Re: [PATCH 0/2] genirq/affinity: try to make sure online CPU is assgined to irq vector

From: Ming Lei
Date: Mon Jan 15 2018 - 20:35:05 EST


On Mon, Jan 15, 2018 at 06:43:47PM +0100, Thomas Gleixner wrote:
> On Tue, 16 Jan 2018, Ming Lei wrote:
> > These two patches fixes IO hang issue reported by Laurence.
> >
> > 84676c1f21 ("genirq/affinity: assign vectors to all possible CPUs")
> > may cause one irq vector assigned to all offline CPUs, then this vector
> > can't handle irq any more.
> >
> > The 1st patch moves irq vectors spread into one function, and prepares
> > for the fix done in 2nd patch.
> >
> > The 2nd patch fixes the issue by trying to make sure online CPUs assigned
> > to irq vector.
>
> Which means it's completely undoing the intent and mechanism of managed
> interrupts.
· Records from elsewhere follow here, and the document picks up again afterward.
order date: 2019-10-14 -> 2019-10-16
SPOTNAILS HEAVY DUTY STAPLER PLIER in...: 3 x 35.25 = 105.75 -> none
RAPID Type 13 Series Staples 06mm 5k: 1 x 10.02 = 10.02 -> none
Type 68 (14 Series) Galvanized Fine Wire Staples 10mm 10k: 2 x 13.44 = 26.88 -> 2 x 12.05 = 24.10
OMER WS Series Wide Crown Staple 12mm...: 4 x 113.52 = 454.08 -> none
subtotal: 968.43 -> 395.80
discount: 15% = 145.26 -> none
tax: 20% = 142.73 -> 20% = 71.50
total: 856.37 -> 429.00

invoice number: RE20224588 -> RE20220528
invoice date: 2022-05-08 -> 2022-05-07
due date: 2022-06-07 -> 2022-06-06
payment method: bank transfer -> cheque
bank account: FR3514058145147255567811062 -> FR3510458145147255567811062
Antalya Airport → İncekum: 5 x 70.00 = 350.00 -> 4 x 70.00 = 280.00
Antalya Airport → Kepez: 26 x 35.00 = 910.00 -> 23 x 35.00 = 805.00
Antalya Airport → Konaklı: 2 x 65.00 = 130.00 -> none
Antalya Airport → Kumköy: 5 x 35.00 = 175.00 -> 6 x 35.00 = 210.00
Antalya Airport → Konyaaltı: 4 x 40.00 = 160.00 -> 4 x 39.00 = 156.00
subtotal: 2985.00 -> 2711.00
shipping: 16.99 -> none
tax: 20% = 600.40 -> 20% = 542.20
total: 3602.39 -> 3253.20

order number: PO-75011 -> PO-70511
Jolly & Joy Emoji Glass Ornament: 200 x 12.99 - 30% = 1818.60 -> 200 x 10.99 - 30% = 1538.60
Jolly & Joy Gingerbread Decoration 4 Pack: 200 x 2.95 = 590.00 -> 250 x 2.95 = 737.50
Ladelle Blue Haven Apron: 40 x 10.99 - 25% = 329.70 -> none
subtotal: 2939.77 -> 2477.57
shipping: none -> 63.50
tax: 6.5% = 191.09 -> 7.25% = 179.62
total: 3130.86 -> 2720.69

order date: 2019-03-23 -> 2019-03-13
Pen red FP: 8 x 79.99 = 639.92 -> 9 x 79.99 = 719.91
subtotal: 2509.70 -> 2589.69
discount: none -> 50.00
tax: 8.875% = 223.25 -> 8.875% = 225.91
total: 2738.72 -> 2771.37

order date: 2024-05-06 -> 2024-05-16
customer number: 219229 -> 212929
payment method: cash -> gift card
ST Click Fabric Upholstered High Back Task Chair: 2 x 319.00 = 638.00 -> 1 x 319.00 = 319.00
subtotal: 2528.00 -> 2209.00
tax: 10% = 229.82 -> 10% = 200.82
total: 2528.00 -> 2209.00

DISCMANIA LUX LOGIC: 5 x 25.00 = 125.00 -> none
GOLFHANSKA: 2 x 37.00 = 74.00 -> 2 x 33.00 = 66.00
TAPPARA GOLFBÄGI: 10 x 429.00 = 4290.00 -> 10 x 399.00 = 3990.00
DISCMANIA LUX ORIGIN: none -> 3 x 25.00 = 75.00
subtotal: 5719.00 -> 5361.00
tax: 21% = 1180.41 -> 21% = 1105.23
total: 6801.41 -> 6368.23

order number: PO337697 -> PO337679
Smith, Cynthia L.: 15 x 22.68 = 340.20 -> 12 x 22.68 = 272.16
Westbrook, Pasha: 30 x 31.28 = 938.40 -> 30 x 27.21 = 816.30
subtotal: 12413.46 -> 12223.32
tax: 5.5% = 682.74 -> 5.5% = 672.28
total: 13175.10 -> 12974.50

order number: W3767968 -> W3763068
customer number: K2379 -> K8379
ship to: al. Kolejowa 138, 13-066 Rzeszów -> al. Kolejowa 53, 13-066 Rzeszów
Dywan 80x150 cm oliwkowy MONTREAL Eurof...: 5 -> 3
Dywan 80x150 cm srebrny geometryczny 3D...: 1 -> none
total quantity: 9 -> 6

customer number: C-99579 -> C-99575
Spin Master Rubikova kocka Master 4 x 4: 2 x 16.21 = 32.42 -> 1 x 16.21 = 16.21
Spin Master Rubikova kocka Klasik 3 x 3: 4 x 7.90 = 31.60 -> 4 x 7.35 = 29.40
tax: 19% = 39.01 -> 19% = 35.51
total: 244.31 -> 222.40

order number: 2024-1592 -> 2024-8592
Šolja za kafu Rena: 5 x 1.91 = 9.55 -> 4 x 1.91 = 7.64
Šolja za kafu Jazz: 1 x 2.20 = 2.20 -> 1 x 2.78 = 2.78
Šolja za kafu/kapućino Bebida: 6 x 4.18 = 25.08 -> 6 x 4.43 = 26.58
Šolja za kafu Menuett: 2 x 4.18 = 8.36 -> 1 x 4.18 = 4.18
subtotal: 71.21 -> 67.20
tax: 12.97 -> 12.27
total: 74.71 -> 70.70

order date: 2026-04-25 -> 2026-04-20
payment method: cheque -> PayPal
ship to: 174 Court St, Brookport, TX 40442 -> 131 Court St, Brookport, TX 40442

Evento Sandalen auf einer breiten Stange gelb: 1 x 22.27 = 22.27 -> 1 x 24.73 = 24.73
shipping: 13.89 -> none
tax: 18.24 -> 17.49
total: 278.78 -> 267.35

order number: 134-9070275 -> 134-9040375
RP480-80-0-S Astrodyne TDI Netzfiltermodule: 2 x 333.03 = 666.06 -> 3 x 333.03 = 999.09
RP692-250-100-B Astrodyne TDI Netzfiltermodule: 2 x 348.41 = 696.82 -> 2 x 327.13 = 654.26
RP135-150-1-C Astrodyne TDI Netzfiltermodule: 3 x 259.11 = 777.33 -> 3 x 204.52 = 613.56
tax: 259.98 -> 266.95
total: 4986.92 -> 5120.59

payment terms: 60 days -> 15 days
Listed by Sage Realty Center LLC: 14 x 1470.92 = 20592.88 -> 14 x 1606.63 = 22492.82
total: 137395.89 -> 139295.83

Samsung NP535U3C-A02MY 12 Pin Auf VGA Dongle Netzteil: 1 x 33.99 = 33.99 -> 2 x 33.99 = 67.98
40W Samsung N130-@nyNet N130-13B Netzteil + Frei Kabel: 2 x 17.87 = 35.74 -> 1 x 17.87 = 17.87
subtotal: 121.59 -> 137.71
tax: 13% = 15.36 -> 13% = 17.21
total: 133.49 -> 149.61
Not going to happen.

As I replied in previous mail, some of offline CPUs may be assigned to
some of irq vectors after we assign vectors to all possible CPUs, some
of which are not present.

>
> Which driver is that which abuses managed interrupts and does not keep its
> queues properly sorted on cpu hotplug?

It isn't related with driver/device, and I can trigger this issue on NVMe
easily except for HPSA.


Thanks,
Ming